Driving without headlights in the dark, on the side of a mountain, is not something I would have ever put on a bucket list, and I don’t recommend it. I will say my adrenal gland got a hell of a workout that night and driving without lights was by far not the scariest thing to happen.

As we raced through the first town, several stray dogs ran out, barking at the jeep. It was all I could do not to swerve to avoid them, but a few inches further to the left and it was goodbye cruel world for me, the tiny sasquatch that had been given into my care and two of the coolest people I’d ever met.

Phil sat in the back seat with one tiny sasquatch clutching him on either side. Gwen seemed to be enjoying the whole thing and I wondered if perhaps she would have been better behind the wheel.

At one point, the moon came out from behind a cloud and bathed the roadway in blue light, bright enough to drive just a bit faster. I had no idea exactly how fast, since, without the headlights, I had no dashboard lighting either.

The jeep, for its part, handled all of this as if it were just another jog into town. Someone had spent a lot of hours under the hood to keep it in such great condition.

“How long have we been driving?” I asked.

Gwen checked the time on her phone, “About thirty minutes, seems like the next town should be coming up pretty soon.”

And around the next bend, there it was, the largest of the four tiny mountain burgs we’d passed through on the way up. As it came into site, we all noticed the light at the same time. High up in an attic window, was a clear, white light, that looked electric. Framed in the window, was the clear silhouette of what looked like a man, looking out over the roadway.

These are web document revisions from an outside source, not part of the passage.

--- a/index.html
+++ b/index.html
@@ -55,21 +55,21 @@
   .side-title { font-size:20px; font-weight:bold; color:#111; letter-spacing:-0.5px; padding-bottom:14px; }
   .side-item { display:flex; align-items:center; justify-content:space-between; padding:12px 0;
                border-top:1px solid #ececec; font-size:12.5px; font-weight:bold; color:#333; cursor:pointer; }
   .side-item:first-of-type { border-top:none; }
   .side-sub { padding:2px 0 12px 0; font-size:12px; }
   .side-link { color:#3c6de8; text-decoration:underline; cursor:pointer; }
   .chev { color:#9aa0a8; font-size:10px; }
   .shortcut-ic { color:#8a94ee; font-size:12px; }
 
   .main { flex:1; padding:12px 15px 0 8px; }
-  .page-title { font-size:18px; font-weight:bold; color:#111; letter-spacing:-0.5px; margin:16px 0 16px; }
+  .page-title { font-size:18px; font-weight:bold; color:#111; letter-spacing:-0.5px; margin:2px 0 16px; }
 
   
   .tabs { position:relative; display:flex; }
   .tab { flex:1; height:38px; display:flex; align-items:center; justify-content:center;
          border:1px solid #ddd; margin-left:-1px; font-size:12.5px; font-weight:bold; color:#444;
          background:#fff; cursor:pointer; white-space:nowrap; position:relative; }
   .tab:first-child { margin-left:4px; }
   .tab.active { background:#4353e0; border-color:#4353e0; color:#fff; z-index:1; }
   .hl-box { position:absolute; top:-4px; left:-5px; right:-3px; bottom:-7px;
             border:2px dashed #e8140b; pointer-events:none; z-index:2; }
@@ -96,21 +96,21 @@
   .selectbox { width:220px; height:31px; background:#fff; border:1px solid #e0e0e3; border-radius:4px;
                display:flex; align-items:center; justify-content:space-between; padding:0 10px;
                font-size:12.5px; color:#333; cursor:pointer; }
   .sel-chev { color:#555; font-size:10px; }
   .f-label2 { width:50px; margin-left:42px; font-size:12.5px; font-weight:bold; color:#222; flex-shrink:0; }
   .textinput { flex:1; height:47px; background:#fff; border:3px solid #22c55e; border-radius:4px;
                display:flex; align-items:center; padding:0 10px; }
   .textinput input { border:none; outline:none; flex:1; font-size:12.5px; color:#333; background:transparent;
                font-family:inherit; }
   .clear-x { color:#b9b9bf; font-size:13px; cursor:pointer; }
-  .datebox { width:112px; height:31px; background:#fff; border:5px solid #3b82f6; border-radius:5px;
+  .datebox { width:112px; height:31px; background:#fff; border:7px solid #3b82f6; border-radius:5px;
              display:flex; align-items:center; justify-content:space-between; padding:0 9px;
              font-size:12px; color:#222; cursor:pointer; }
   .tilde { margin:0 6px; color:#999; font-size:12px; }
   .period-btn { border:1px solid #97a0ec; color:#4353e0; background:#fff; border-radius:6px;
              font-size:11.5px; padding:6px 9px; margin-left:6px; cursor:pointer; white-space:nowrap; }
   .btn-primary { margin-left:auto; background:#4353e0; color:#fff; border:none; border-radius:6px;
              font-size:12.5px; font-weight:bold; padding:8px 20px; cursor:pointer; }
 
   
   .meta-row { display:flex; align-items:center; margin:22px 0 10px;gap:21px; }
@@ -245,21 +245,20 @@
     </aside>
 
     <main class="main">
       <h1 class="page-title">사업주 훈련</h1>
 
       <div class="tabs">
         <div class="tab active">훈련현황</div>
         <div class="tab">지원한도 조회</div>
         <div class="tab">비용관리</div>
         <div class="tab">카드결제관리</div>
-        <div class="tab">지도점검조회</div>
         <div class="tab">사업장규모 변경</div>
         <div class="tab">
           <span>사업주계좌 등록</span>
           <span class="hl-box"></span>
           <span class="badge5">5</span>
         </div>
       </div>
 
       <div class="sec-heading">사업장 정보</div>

I had no idea how much noise the jeep was making on the outside, but from where I sat, it seemed like this lookout, perched less than a hundred feet off of the road, had to see us. The moon had just run behind the fringe of a wispy cloud, and the flat black finish on the jeep helped. I slowed and crept through the town, the figure in the window didn’t appear to notice.

“Maybe it’s a decoy,” Phil suggested.

“Could be,” I said.

Right outside of the town, which was labeled as Beaverton, a hairpin turn took us out of site of the window and out trip continued, without a hitch. We hadn’t seen a single living thing since the dogs and it was beginning to feel way to easy, when I saw a tiny pin prick of light in my rear view mirror and growing fast.

I pressed the gas, but had to let up due to a series of S curves that nearly set the jeep on two wheels. One branch, one baseball sized rock, anything and this all ended badly, I kept thinking.

As we approached the third town, according to signs that said there was food three miles ahead, the lights were nowhere to be seen and I convinced myself it had just been a passing airplane, or a reflection. As we came out of the last curve into the town, the roadway behind began to glow, dimly at first, then getting brighter.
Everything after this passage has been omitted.